▸ **Problem to solve**
Beginning with the line where "Metric: CPU utilization" occurs, transcribe every line exactly through the last line of the listing below, and no others.

*** Source material Section Begins ***

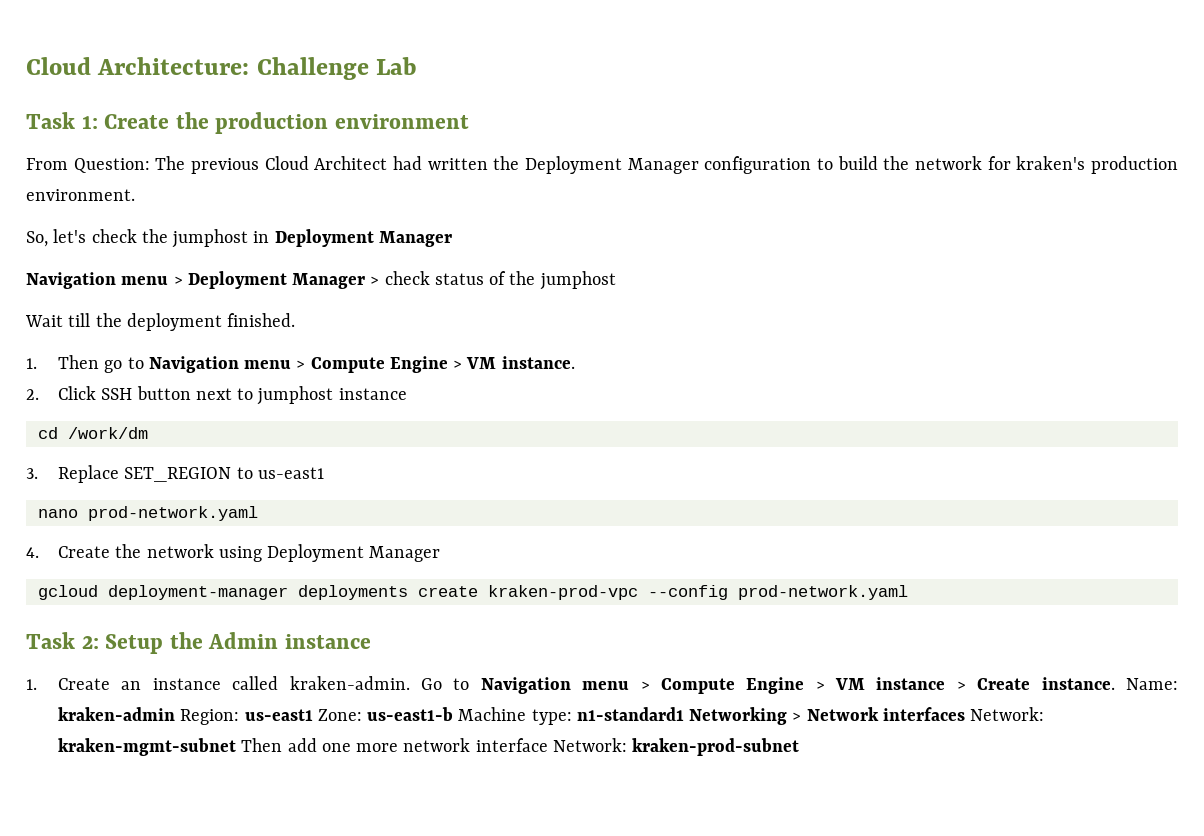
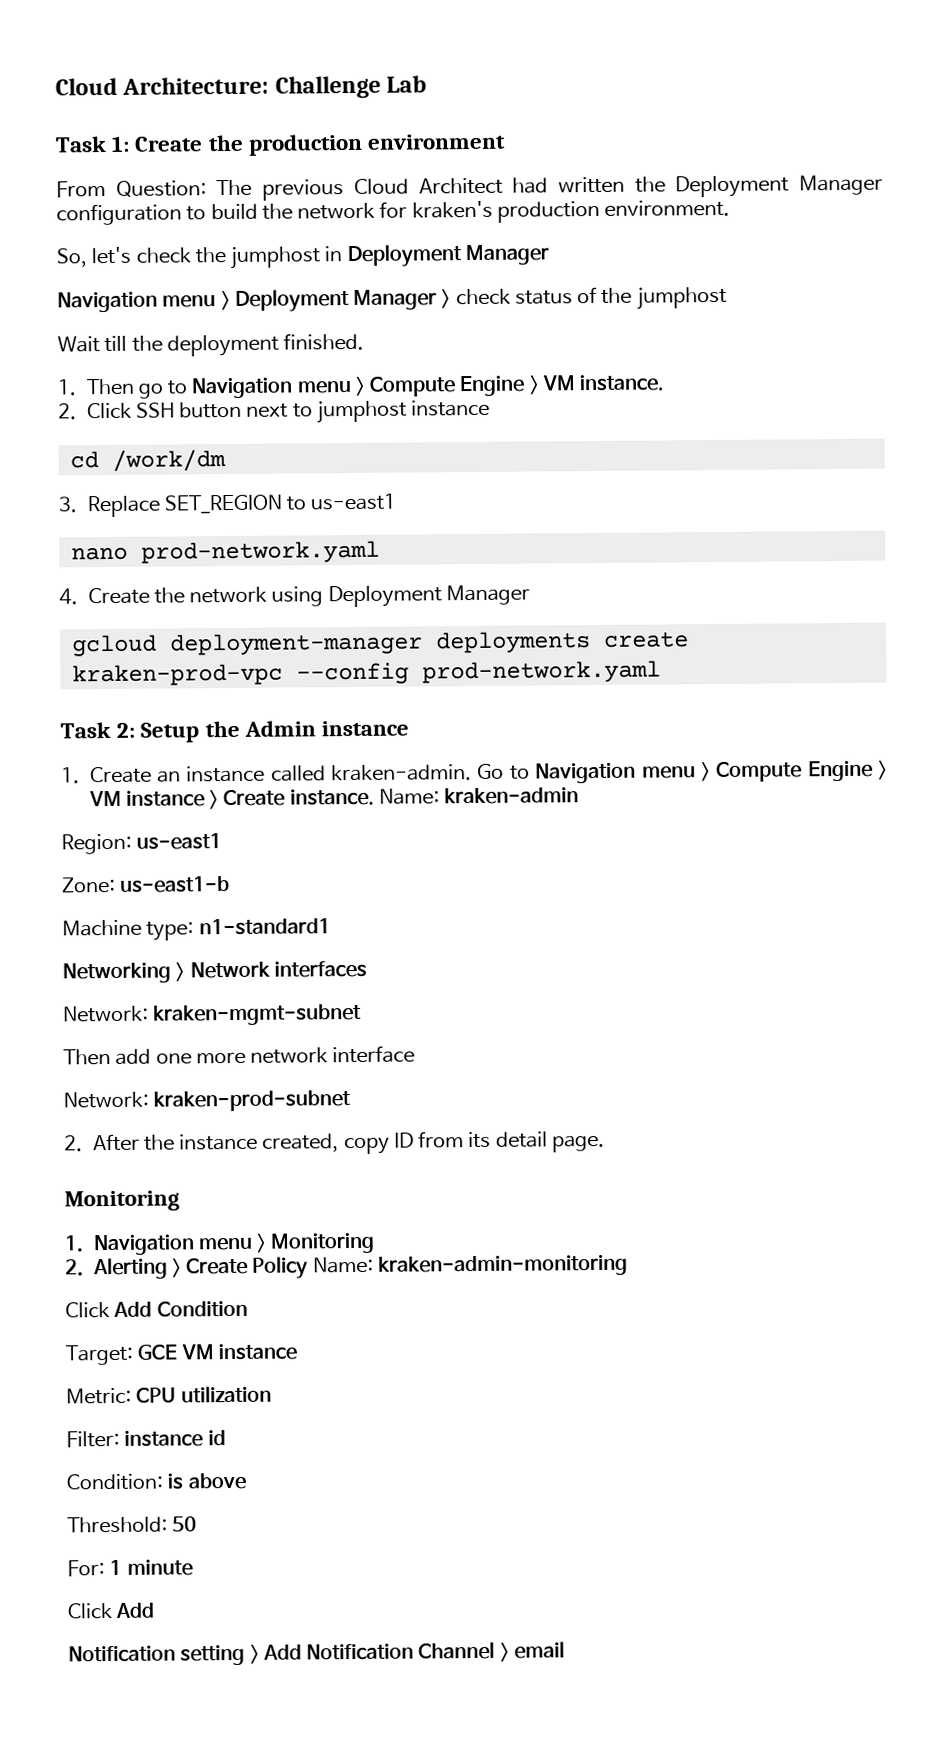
- Name: kraken-admin Region: us-east1 Zone: us-east1-b Machine type: n1-standard1 Networking > Network interfaces Network: kraken-mgmt-subnet Then add one more network interface Network: kraken-prod-subnet
+ Name: kraken-admin
+ Region: us-east1
+ Zone: us-east1-b
+ Machine type: n1-standard1
+ Networking > Network interfaces
+ Network: kraken-mgmt-subnet
+ Then add one more network interface
+ Network: kraken-prod-subnet
+ 2. After the instance created, copy ID from its detail page.
+ Monitoring
+ 1. Navigation menu > Monitoring
+ 2. Alerting > Create Policy Name: kraken-admin-monitoring
+ Click Add Condition
+ Target: GCE VM instance
+ Metric: CPU utilization
+ Filter: instance id
+ Condition: is above
+ Threshold: 50
+ For: 1 minute
+ Click Add
+ Notification setting > Add Notification Channel > email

*** Source material Section Ends ***

▸ **Reply to the task**
+ Metric: CPU utilization
+ Filter: instance id
+ Condition: is above
+ Threshold: 50
+ For: 1 minute
+ Click Add
+ Notification setting > Add Notification Channel > email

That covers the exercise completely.